What you will do. The lines to reproduce from the material below are those from the one containing "row Linea 363: 18.811" through the one containing "2025-03-10 20:15:00 | lag_36h Converted: 546.30", both included; write them out exactly and add nothing.

Material shown.

○ ○ ○ ○

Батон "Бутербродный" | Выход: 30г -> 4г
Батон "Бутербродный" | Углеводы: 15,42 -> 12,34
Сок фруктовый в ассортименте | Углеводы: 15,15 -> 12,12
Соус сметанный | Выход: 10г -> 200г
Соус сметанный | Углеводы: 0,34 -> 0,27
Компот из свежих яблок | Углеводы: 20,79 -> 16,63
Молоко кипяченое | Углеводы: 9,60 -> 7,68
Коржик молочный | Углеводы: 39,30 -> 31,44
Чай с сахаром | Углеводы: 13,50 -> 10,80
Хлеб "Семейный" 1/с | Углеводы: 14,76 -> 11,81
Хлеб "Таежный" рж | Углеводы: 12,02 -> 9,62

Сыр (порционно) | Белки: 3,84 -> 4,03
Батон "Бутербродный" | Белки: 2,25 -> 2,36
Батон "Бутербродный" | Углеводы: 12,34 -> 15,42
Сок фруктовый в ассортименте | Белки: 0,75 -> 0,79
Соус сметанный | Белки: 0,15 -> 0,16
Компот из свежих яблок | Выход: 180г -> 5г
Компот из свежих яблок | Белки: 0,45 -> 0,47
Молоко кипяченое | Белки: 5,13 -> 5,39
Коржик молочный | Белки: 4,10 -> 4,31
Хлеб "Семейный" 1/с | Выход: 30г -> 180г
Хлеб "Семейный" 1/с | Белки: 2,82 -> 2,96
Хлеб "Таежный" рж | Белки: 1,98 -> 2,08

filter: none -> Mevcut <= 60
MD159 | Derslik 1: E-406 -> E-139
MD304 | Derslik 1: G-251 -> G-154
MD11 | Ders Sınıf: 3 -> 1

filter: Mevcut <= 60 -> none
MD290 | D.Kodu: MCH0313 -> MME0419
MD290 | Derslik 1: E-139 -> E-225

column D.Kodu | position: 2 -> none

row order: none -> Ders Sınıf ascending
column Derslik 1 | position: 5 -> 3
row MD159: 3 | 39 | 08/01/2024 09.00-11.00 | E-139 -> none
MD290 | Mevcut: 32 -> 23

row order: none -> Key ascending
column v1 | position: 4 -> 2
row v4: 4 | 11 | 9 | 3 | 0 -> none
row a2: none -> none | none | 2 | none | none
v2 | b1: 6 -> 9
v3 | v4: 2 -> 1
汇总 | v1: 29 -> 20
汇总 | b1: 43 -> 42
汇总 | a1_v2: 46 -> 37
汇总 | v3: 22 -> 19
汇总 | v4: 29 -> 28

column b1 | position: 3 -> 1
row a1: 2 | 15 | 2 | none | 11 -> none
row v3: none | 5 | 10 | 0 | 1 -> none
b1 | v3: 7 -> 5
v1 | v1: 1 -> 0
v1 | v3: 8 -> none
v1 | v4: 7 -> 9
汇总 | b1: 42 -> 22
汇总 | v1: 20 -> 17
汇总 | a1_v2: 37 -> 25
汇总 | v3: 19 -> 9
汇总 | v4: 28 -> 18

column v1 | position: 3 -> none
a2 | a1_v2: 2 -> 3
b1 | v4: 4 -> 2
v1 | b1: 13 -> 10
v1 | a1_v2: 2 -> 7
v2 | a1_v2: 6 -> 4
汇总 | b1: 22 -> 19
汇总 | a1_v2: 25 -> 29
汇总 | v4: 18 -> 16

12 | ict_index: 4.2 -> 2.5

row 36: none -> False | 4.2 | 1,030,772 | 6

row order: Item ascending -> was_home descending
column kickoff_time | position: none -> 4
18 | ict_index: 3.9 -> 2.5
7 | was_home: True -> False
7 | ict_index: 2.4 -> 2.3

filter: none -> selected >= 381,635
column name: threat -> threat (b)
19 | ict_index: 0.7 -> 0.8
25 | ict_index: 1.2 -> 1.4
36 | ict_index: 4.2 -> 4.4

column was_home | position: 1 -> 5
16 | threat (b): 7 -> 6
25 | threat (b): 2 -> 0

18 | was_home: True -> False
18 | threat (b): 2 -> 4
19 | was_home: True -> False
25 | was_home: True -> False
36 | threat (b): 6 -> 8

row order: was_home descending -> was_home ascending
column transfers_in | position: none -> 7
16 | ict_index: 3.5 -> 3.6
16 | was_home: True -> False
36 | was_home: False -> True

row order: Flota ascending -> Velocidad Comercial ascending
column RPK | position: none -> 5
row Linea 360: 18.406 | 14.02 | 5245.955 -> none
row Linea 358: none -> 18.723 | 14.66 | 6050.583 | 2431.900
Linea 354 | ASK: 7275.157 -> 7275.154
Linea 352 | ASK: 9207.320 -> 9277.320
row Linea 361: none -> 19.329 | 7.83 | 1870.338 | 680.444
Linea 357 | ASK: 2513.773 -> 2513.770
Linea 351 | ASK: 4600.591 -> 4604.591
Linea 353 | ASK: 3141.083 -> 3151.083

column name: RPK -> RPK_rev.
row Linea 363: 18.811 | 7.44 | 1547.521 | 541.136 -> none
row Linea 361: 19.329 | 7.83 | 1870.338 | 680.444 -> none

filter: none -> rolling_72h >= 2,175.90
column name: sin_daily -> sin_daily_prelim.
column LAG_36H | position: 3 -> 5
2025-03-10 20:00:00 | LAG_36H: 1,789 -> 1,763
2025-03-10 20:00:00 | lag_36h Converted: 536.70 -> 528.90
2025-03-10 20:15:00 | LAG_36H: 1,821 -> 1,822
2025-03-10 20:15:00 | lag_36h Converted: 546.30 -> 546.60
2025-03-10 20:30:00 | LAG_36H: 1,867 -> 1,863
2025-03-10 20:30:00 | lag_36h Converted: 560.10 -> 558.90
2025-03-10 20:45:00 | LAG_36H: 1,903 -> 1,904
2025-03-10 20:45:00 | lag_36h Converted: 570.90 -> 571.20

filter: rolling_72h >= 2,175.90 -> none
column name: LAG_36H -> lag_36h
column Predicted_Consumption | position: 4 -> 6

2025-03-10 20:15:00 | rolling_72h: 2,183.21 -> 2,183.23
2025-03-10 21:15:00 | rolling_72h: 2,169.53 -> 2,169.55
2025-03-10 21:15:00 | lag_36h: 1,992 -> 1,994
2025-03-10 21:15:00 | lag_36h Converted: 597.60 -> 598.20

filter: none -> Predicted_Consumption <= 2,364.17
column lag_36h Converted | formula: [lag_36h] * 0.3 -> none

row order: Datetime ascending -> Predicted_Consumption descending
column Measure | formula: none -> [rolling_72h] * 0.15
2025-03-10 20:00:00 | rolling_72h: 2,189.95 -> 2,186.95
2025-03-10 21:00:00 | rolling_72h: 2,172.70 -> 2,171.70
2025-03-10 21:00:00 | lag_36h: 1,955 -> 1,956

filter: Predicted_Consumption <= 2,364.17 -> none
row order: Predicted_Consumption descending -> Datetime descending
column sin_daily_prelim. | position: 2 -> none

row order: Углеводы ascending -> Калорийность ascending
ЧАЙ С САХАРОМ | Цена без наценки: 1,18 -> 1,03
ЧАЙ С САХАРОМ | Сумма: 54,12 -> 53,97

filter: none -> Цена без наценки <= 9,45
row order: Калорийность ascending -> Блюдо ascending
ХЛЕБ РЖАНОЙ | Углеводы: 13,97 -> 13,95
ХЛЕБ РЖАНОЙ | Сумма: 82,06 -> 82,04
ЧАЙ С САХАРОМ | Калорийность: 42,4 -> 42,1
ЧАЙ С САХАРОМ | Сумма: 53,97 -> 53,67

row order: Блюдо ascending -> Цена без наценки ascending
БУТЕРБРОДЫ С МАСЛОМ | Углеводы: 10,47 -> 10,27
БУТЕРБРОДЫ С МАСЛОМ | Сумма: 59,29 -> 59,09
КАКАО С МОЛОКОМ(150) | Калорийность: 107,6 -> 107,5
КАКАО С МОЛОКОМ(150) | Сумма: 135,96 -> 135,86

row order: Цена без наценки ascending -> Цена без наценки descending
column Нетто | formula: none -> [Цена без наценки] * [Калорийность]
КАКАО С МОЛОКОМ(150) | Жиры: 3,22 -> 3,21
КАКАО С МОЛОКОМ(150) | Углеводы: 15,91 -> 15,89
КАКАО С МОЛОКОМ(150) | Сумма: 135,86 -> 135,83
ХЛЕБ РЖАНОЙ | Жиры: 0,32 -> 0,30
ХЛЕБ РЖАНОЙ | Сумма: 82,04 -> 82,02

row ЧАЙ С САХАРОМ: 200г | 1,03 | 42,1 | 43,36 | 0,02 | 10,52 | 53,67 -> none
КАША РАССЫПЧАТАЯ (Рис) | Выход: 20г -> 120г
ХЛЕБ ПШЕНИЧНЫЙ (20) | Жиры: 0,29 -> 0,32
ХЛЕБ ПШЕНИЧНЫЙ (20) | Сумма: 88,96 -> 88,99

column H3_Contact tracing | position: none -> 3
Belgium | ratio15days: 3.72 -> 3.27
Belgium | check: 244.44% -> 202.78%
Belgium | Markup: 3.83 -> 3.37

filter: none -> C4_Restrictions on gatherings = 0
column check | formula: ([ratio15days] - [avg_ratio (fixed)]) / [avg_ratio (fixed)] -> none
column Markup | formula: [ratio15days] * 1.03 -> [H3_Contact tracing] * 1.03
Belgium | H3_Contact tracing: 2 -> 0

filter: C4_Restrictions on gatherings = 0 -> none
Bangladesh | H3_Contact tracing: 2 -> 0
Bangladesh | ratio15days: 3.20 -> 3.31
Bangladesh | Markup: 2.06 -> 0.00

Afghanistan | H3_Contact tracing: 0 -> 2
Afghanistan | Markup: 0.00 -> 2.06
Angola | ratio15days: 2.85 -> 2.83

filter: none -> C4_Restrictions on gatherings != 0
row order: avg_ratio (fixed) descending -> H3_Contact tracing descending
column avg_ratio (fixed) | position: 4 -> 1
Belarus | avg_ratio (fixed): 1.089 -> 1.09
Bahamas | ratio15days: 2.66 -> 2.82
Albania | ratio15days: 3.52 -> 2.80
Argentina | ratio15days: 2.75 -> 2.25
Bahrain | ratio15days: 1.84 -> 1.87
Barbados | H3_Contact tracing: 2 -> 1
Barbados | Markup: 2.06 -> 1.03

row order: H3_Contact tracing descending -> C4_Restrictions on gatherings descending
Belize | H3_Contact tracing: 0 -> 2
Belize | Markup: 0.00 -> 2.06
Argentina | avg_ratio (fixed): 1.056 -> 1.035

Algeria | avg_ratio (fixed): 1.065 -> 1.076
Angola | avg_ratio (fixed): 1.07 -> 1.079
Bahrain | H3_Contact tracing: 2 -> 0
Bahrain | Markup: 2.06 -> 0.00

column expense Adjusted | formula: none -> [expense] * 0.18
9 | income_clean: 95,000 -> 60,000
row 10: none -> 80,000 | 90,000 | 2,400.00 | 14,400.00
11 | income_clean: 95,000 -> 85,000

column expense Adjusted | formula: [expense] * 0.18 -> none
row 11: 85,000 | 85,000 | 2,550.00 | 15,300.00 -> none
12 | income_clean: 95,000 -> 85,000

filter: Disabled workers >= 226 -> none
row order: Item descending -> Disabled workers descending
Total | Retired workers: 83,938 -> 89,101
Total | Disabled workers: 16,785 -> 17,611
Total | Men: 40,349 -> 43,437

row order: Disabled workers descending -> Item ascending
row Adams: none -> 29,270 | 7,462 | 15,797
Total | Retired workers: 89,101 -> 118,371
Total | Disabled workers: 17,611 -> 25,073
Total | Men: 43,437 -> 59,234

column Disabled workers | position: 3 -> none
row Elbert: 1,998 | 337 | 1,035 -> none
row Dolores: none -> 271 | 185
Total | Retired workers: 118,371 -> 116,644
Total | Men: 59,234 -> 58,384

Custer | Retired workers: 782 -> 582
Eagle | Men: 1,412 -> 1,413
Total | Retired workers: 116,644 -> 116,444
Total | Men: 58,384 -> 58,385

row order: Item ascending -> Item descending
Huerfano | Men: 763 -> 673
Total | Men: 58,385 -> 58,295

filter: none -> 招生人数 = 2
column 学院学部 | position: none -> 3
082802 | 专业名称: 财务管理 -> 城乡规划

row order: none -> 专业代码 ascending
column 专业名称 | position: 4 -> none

○ ○ ○ ○

Exercise result.
row Linea 363: 18.811 | 7.44 | 1547.521 | 541.136 -> none
row Linea 361: 19.329 | 7.83 | 1870.338 | 680.444 -> none

filter: none -> rolling_72h >= 2,175.90
column name: sin_daily -> sin_daily_prelim.
column LAG_36H | position: 3 -> 5
2025-03-10 20:00:00 | LAG_36H: 1,789 -> 1,763
2025-03-10 20:00:00 | lag_36h Converted: 536.70 -> 528.90
2025-03-10 20:15:00 | LAG_36H: 1,821 -> 1,822
2025-03-10 20:15:00 | lag_36h Converted: 546.30 -> 546.60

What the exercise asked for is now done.